The aim was to reach a deeper understanding of how older women and men experience severe depression and cope with their situation.

Method

To reveal the essence of meaning from the transcribed narratives of the participating men and women, we chose a methodology grounded in phenomenological hermeneutics inspired by Geanellos (2000), Lindseth and Norberg (2004), and Ricoeur (1974a, 1981a). Phenomenological hermeneutics seeks to describe and interpret the experiences and meanings of persons’ lived experiences of particular phenomena and situations.

The participants

Eighteen patients (13 females and 5 men) from both rural areas and cities, hospitalized in a psychogeriatric hospital unit in Norway in 2010 and 2011, were included. They were recruited from a multicentre longitudinal study of older people with depression. The patients ranged in age from 64 to 89 years, and the mean age was 77.9 (SD 7.9) years. Of the18 patients, 3 were diagnosed with moderate and 15 were diagnosed with severe depressive disorder according to WHO's international classification of diseases and related health problems, 10th edition (ICD-10) (WHO, 1993). Eleven patients experienced their first depressive episode at the time of recruitment, and seven patients suffered from a recurrent depressive disorder, including one person diagnosed with a bipolar affective disorder. Four of the patients with recurrent depression had an early-onset depressive disorder, that is, the first episode occurred prior to the age of 65. Two of these patients had suffered from two earlier episodes, and the other two patients with early-onset depression had more than five earlier episodes. Of the three patients with recurrent depression and late-onset depressive disorder, two had suffered from two earlier episodes and one from five earlier episodes. All patients, except for four persons, were evaluated to have either a minor cognitive impairment, or were cognitively intact during the interview. Four persons had a diagnosis of dementia. The score on the Mini Mental State Examination—Norwegian Revised Version was ≥22 in all participants (Folstein, Folstein, & McHugh, 1975). All but three patients (who resided in a service home) resided in their own apartments and six lived with their spouses. Two patients were divorced, nine were widows or widowers, and one woman was single. Five of the patients had some comorbidity that affected their level of functioning and quality of life, including one person with Parkinson's disease, one with chronic pain, two with eye diseases, and one person with an anxiety disorder.

Procedure

Patients aged 60 years and above, diagnosed with a depressive episode or disorder according to ICD-10 criteria for research, were eligible for inclusion. Evaluation of inclusion and exclusion criteria and the diagnostic assessment were done by psychiatrists and psychologists experienced in geriatric psychiatry and geriatric psychology. The exclusion criteria were to have a severe cognitive impairment, evaluated by a score of ≤22 on the Mini Mental State Examination—Norwegian Revised Version (MMSE-NR) (Engedal, Haugen, Gilje, & Laake, 1988; Folstein et al., 1975; Strobel & Engedal, 2008), or having severe aphasia or a life-threatening condition. When the inclusion criteria with regard to MMSE scores were met, the ability of the patient to understand the purpose of the study and to give oral and written consent to participate in the study was assessed. All patients were interviewed between 7 and 14 days after being admitted to a psychogeriatric hospital unit with 10 beds.

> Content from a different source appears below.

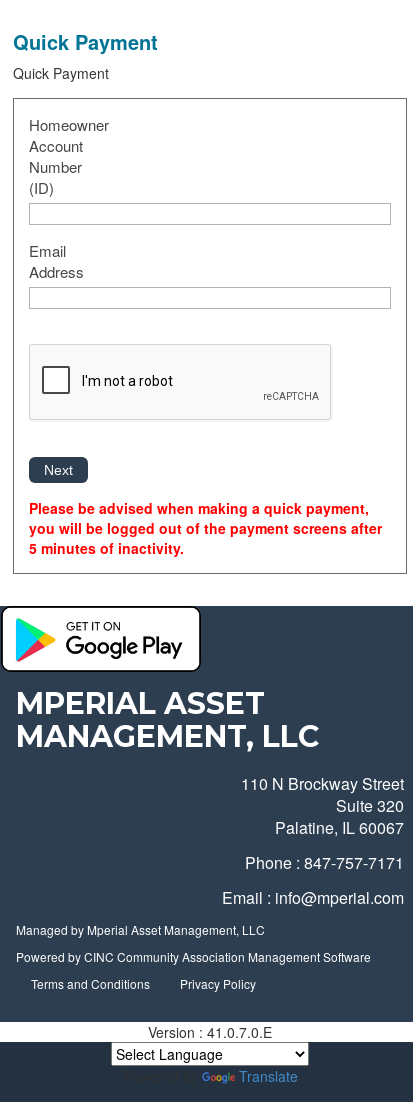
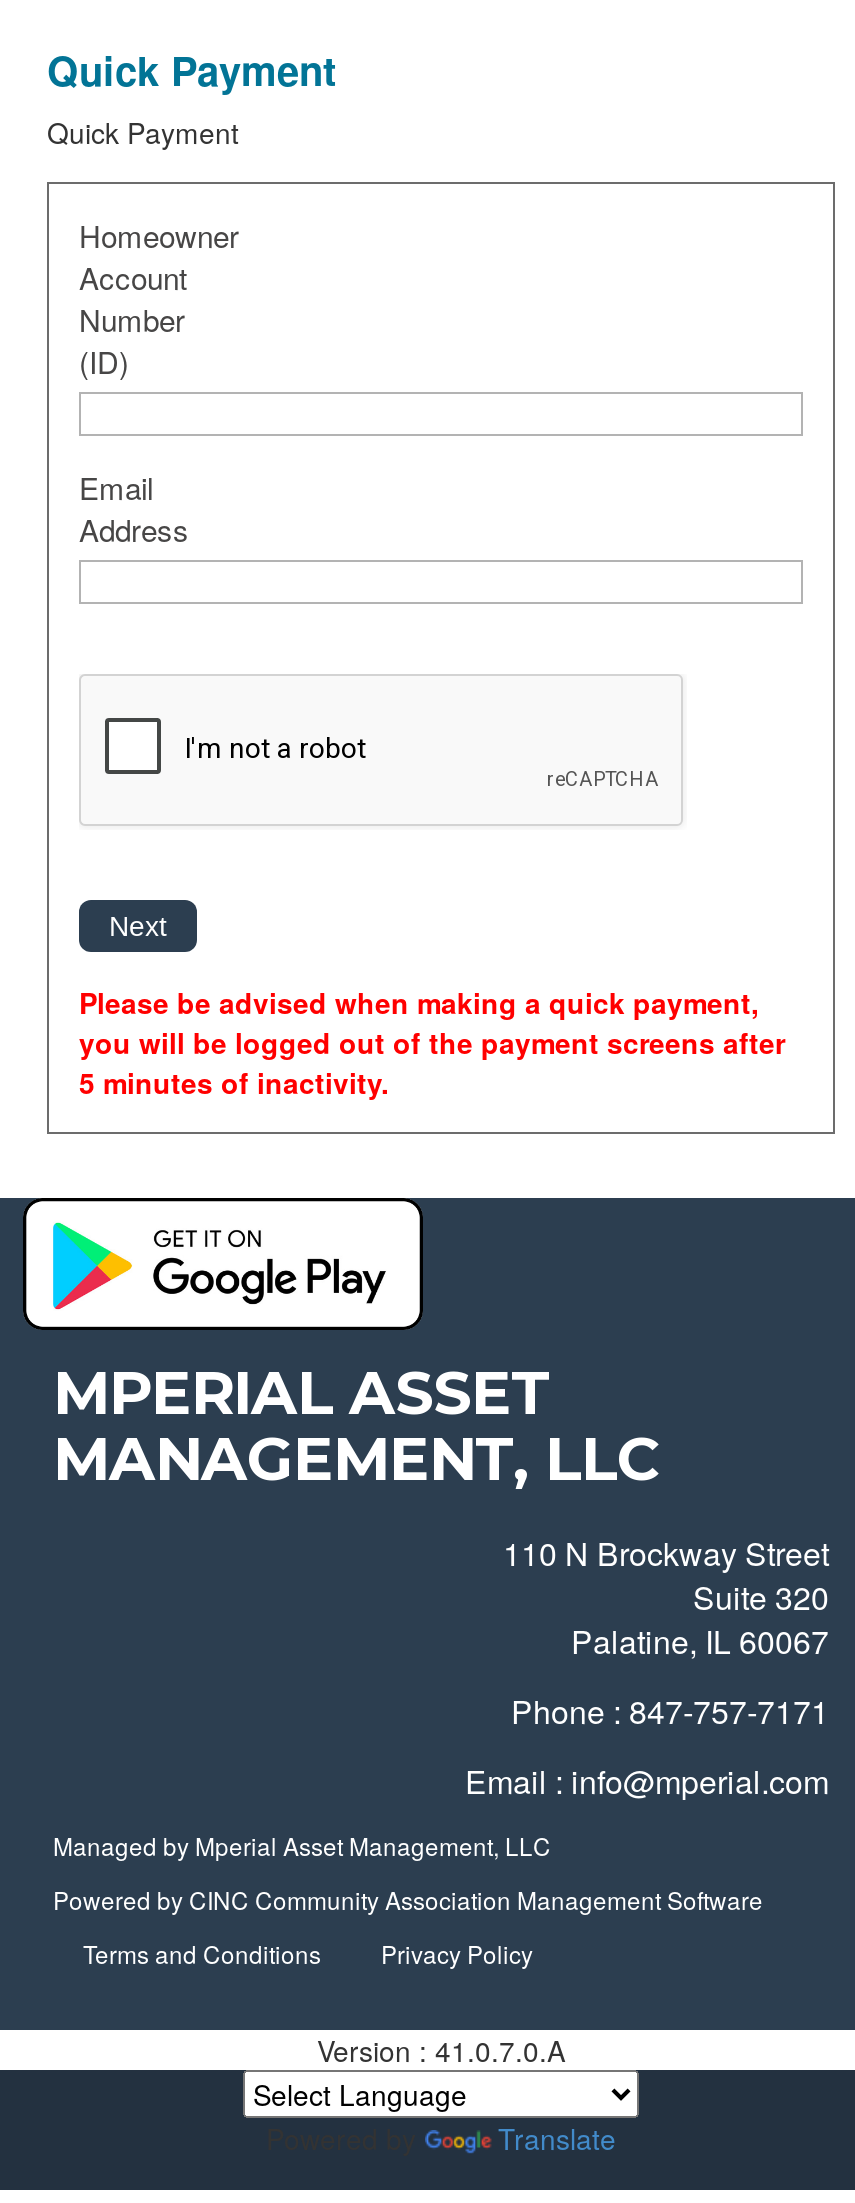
[148,1022,272,1042] Version : 41.0.7.0.E -> [317,2031,565,2071] Version : 41.0.7.0.A

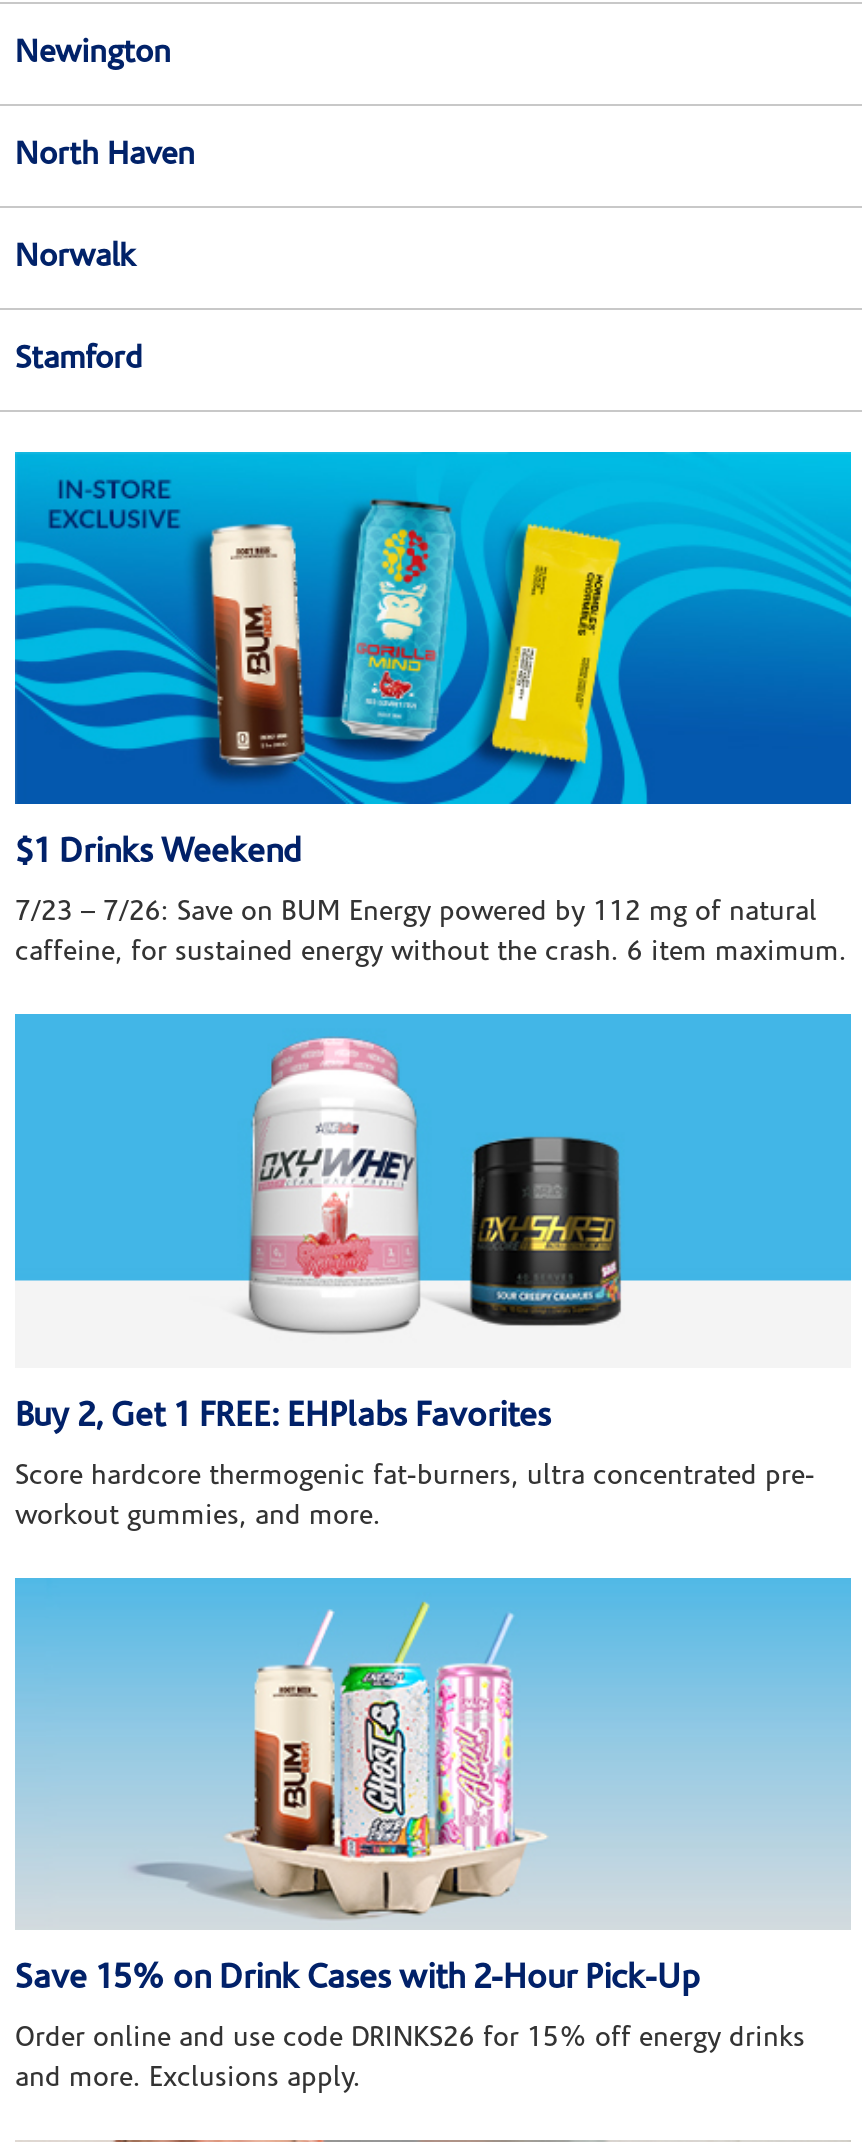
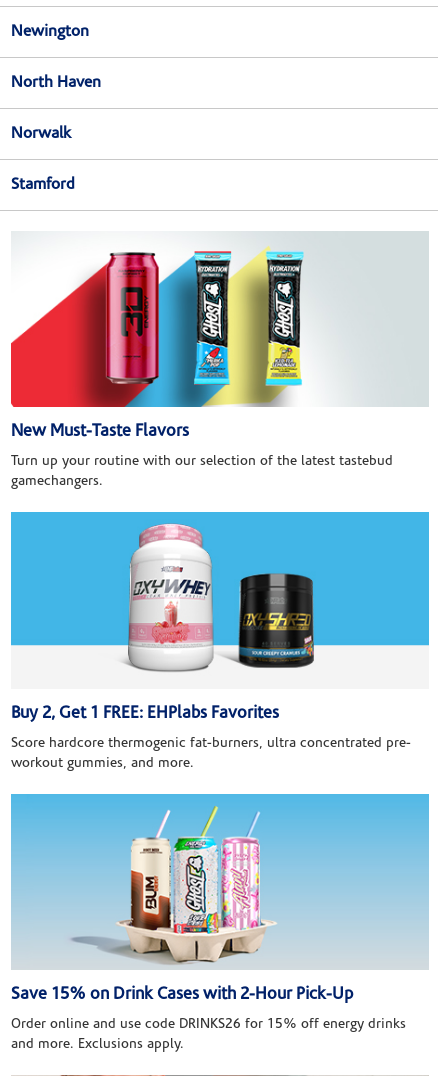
[13,450,853,871] [image] | $1 Drinks Weekend -> [10,231,429,440] [image] | New Must-Taste Flavors
[15,899,847,969] 7/23 – 7/26: Save on BUM Energy powered by 112 mg of natural | caffeine, for sustained energy without the crash. 6 item maximum. -> [11,454,393,490] Turn up your routine with our selection of the latest tastebud | gamechangers.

Prior to invitation to participation in the study, the patients’ competence to consent was evaluated by the medical staff in charge. Thereafter, the patients were invited to participate by the clinical staff. Information about the qualitative study was given in oral and written form both to the patients and to their next of kin before they were asked to give a written consent to participation. The research project was approved by the Regional Committee for Ethics in Medical Research in South-Eastern Norway and the Data Inspectorate (REK 2009/1774), and was carried out according to the World Medical Association Declaration of Helsinki (WMA, 2001).

The interviews

The interviews were conducted in a psychogeriatric hospital setting and took place either in the participant's room if they preferred, or in an office connected to the unit. The setting of the interview was adapted to participant wishes as much as possible. If a participant was perceived to be in discomfort during the interview, either by the researcher or brought up by the participant, the researcher could suggest ending or pausing the interview, or in other ways make changes according to the participant's wishes (Kvale, 1996). The participant and researcher had dialogues in response to the researcher asking open-ended questions. Thus the participants were invited to tell their stories. The interviewer used a thematic interview guide (Kvale, 1996; Moyle, 2002). The following main questions were asked: “How do you experience being depressed?”, “How do you understand your condition and situation in life right now?”, and “How do you cope with the situation?” The researcher aimed to follow the participants’ stories but also probed to encourage more in-depth descriptions and validate his or her interpretations to understand their experiences and thoughts. The interview was ended by the participant, on the suggestion of the researcher continuously evaluating the condition of the participant, or when no new information was revealed. The interviews lasted between 30 min and 2 h, and were recorded by an iPod. When the researchers found that the descriptions of the participants’ experiences from all the interviews became repetitive and no new nuances were revealed, the inclusion of new participants ended (Kvale, 1996). If a participant wanted to read the transcript afterwards, he or she was given the transcript and could make comments. This was done to assure the participants that their stories were recognizable to them after transformation from spoken to written words. The researcher, however, considered these comments as additional information and not as part of the interviews and informed the participants of this approach (Ricoeur, 1974a).

Analyses of the material

To extract the essence of meaning from their experiences of coping with severe depression, the audiotaped interviews were transcribed verbatim from the iPod into written text as accurately as possible, including pauses, and non-verbal sounds. During this transformation, the written text was considered “objectified” from the participant by the researcher processing the information and unavoidably interpreting the spoken words and sounds herself or himself before writing it down into readable text (Geanellos, 2000). Interpretation can thus be understood as a result of interplay between the interpretation and the interpreter (Geanellos, 2000; Ricoeur, 1974a, 1981a). The researcher as an interpreter is contributing to the extracted meaning and final results extracted from the participants’ stories (Geanellos, 2000). It is important to highlight the researchers’ pre-understandings. The initial analyses and categorizations of the material included three researchers (authors), one clinical psychologist and two nurses with different clinical backgrounds and research training. The last two researchers, two medical doctors with old age psychiatry backgrounds, participated in the latter part of the analysis and interpretation of the material. The researchers’ contributions during the interview and interpretative process were continuously reflected upon in a reflexive journal, together with the participants’ reactions towards the researcher and the situation regarding how the interview was arranged.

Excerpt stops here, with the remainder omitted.